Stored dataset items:
###

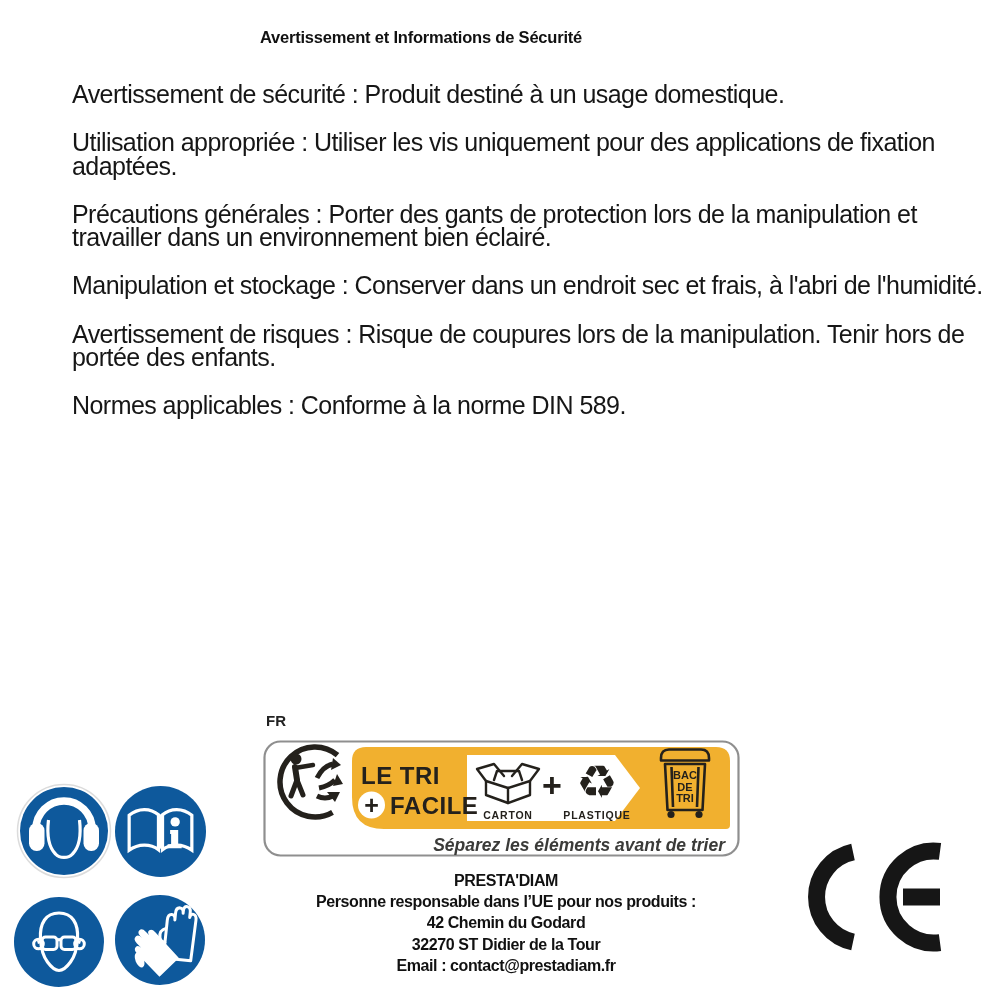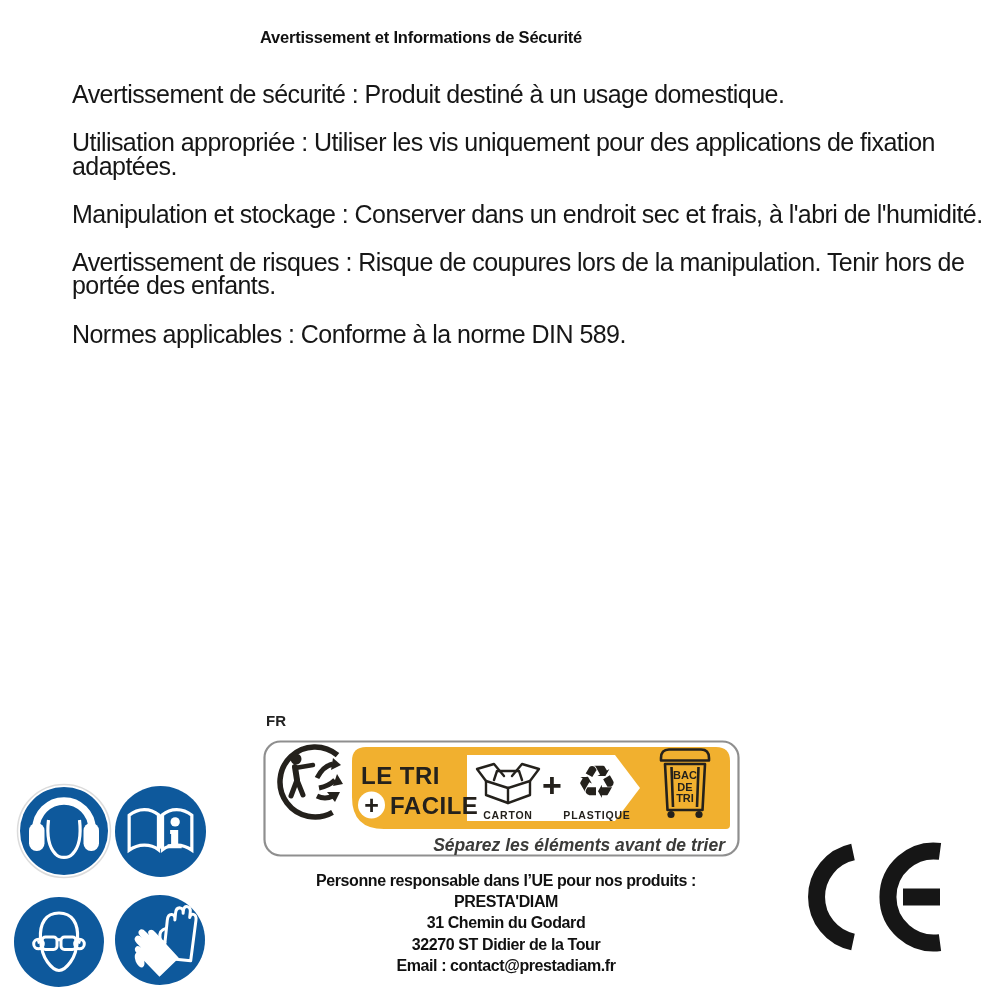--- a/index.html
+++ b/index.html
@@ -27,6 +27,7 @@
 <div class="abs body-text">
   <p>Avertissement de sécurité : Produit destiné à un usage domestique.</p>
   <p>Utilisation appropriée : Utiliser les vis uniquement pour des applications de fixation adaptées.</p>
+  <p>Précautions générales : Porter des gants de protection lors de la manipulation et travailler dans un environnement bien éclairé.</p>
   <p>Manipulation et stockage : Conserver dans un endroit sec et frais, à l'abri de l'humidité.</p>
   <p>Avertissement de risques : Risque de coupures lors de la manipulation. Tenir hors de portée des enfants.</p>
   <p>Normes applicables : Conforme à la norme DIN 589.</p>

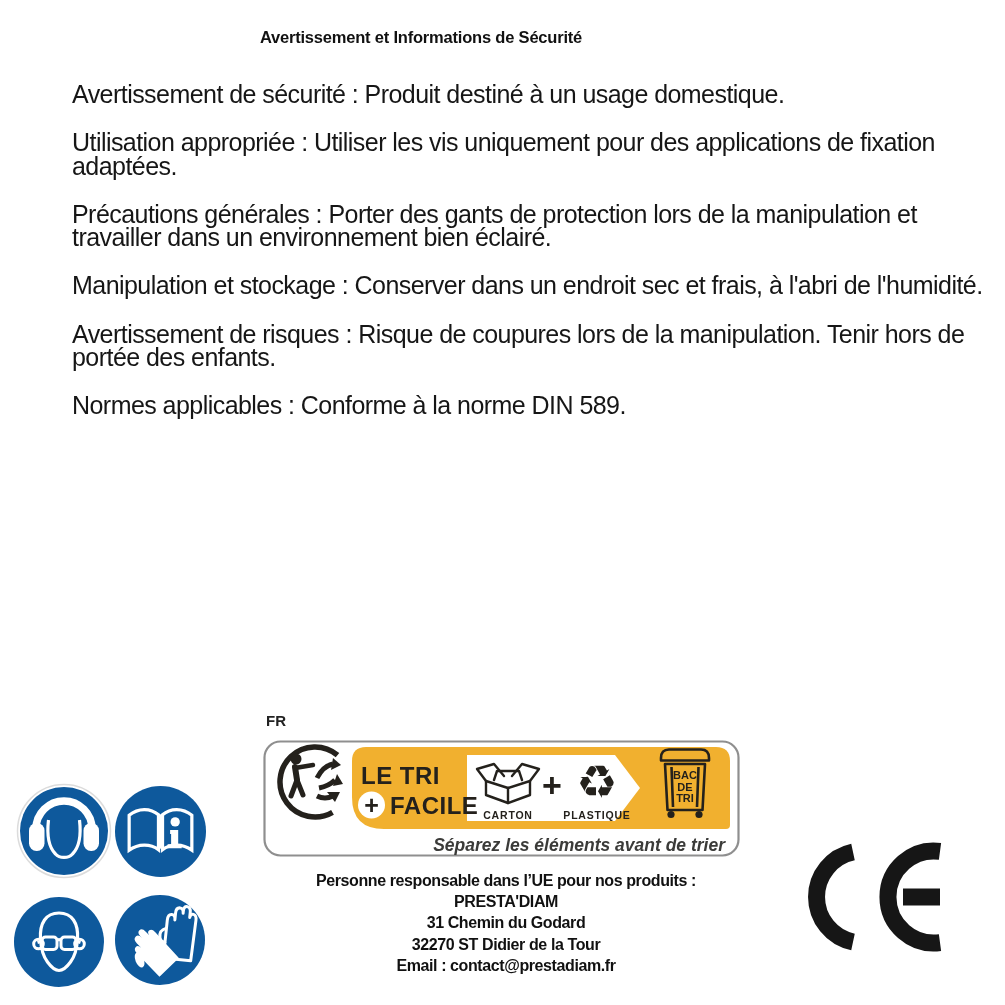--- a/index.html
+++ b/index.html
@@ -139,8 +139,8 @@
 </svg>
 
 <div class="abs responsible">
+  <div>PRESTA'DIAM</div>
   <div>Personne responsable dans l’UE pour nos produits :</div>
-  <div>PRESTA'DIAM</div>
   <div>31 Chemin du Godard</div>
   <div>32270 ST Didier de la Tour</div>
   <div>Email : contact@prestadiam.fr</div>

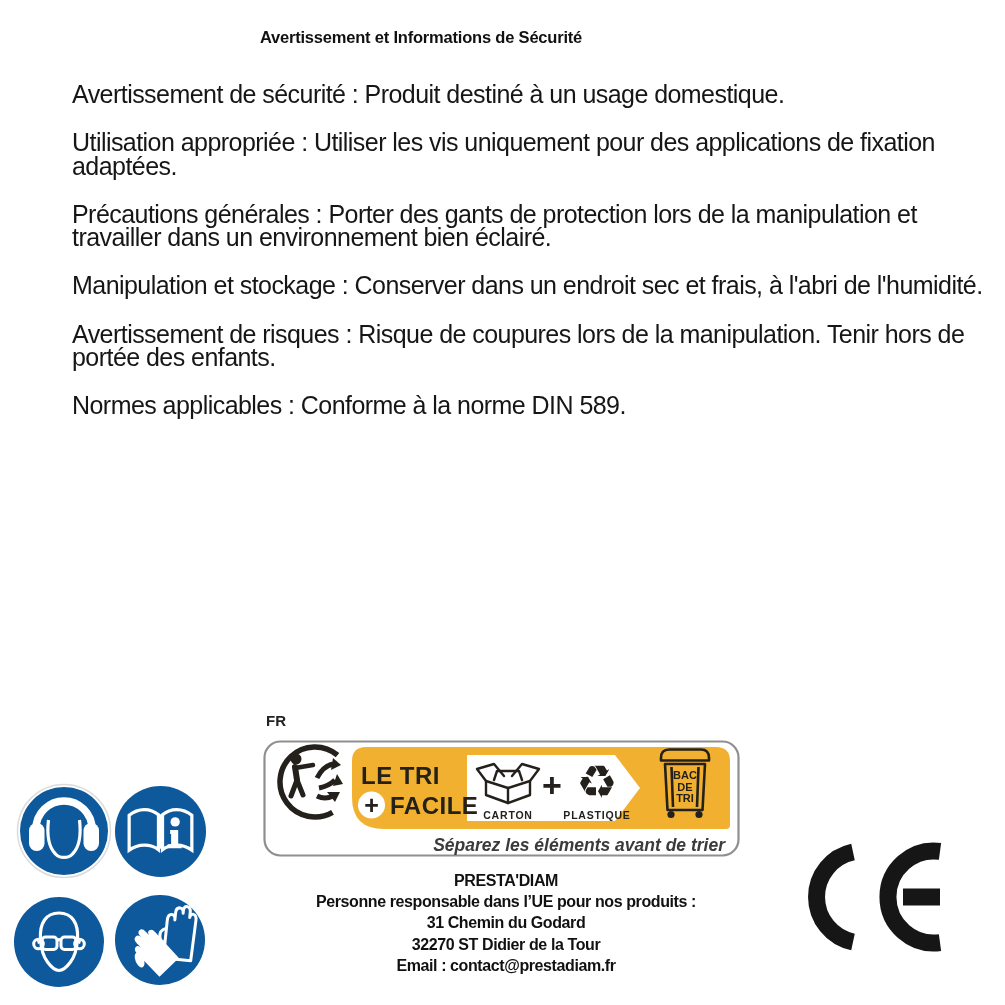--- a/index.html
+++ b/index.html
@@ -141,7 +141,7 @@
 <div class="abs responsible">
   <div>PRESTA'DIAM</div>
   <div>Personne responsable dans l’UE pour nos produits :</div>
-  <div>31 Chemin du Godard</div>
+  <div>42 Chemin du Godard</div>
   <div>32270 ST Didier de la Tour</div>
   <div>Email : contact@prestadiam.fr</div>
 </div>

###

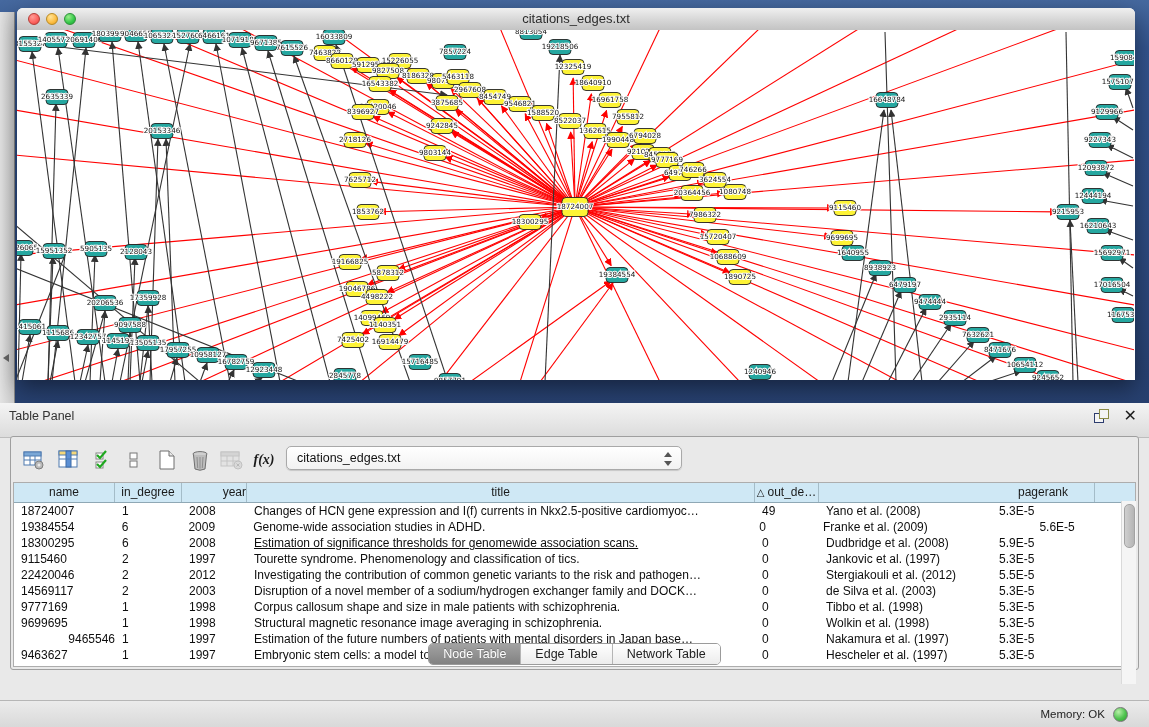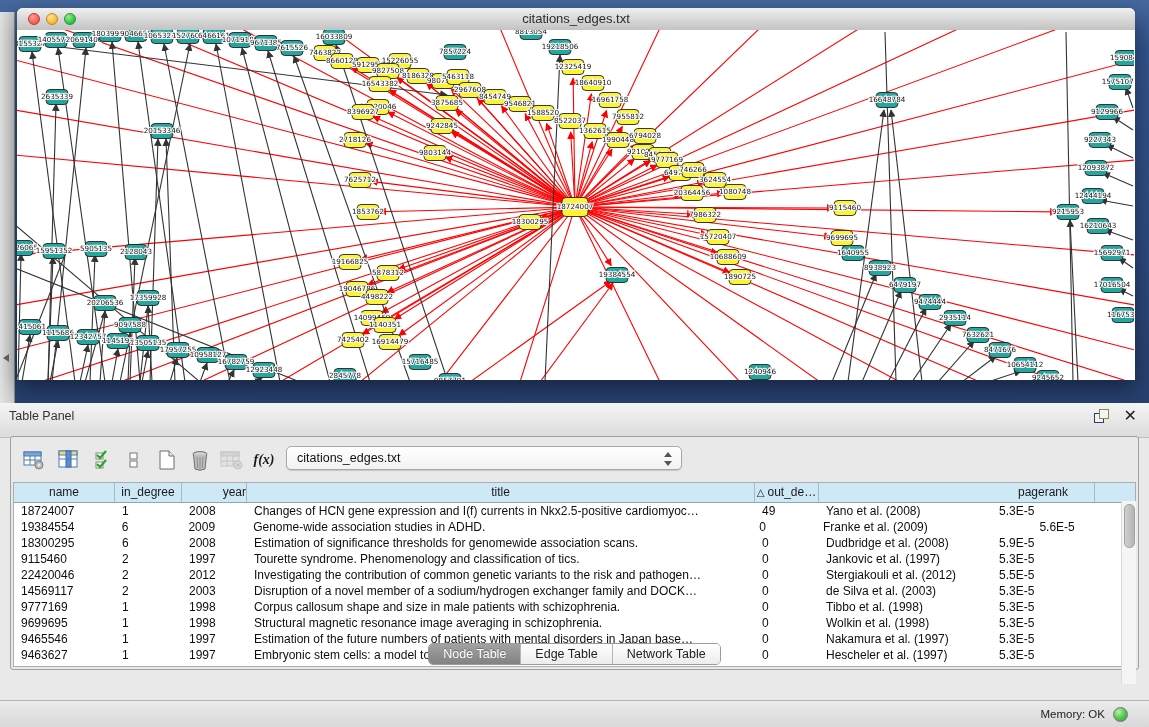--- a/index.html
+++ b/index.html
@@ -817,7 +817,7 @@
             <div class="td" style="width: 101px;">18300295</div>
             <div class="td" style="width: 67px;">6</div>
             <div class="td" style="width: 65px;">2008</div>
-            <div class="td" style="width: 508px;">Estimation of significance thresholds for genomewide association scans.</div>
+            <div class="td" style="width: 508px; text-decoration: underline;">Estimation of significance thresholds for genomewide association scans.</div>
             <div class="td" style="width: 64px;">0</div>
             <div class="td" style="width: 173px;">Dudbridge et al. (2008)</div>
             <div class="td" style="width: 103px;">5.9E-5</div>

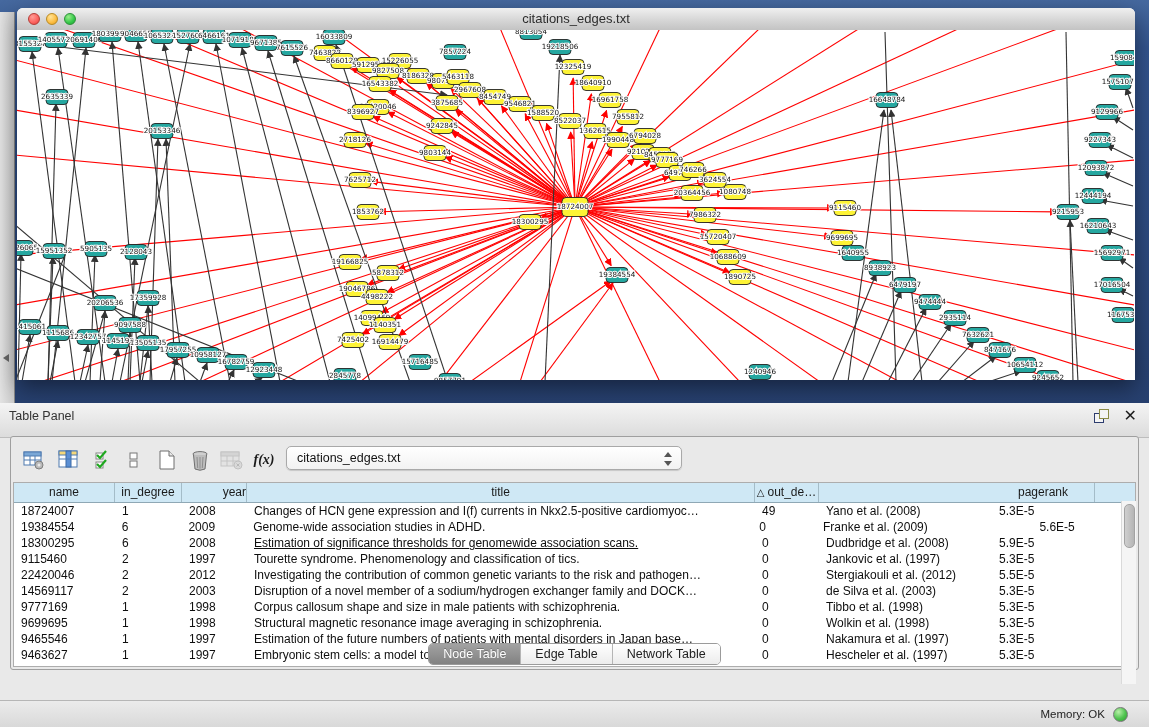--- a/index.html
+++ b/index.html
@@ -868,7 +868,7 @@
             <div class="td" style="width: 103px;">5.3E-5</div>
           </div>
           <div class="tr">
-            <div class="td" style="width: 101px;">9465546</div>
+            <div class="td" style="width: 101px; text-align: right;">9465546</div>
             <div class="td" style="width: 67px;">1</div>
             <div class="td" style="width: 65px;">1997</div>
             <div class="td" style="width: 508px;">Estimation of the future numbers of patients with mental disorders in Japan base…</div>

###

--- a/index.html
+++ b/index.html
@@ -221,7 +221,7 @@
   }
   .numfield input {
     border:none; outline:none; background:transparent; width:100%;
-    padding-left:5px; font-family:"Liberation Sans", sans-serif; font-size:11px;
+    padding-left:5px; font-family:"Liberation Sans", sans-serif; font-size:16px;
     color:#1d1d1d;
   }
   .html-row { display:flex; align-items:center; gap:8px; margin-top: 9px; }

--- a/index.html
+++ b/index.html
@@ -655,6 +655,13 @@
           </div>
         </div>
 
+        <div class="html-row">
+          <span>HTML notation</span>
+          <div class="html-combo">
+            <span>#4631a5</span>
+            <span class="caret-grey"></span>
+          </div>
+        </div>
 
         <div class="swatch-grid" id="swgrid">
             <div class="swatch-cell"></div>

###

▶ [Task] Only lines holding the string "span" are wanted; gather each one from the entries above.

▶ [Written response]
+          <span>HTML notation</span>
+            <span>#4631a5</span>
+            <span class="caret-grey"></span>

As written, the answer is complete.